(What is expected): Every line of the records below that has the word "text" should be copied.
───── Data ─────
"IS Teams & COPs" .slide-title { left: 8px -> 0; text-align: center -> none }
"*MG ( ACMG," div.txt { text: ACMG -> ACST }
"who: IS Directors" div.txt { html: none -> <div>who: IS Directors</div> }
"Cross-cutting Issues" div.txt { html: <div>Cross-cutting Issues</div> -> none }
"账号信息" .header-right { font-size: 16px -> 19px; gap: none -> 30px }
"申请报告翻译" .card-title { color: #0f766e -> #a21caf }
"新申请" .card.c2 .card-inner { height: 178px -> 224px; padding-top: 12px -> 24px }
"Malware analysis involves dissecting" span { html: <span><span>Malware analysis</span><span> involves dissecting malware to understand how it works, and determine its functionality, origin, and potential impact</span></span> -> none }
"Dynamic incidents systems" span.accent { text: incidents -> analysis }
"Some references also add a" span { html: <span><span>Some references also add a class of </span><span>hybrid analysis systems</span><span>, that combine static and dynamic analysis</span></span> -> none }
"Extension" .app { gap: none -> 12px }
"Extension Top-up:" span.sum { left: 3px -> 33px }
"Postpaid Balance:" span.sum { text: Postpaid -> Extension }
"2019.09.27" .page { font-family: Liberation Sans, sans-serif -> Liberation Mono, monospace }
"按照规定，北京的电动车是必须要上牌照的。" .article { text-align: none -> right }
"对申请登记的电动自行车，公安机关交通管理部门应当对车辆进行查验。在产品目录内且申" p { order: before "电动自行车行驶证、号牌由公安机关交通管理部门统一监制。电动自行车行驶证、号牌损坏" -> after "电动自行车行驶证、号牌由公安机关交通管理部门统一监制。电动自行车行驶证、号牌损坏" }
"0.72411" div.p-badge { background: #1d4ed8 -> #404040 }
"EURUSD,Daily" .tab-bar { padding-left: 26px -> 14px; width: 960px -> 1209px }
─────
(Written answer):
"IS Teams & COPs" .slide-title { left: 8px -> 0; text-align: center -> none }
"*MG ( ACMG," div.txt { text: ACMG -> ACST }
"Dynamic incidents systems" span.accent { text: incidents -> analysis }
"Postpaid Balance:" span.sum { text: Postpaid -> Extension }
"按照规定，北京的电动车是必须要上牌照的。" .article { text-align: none -> right }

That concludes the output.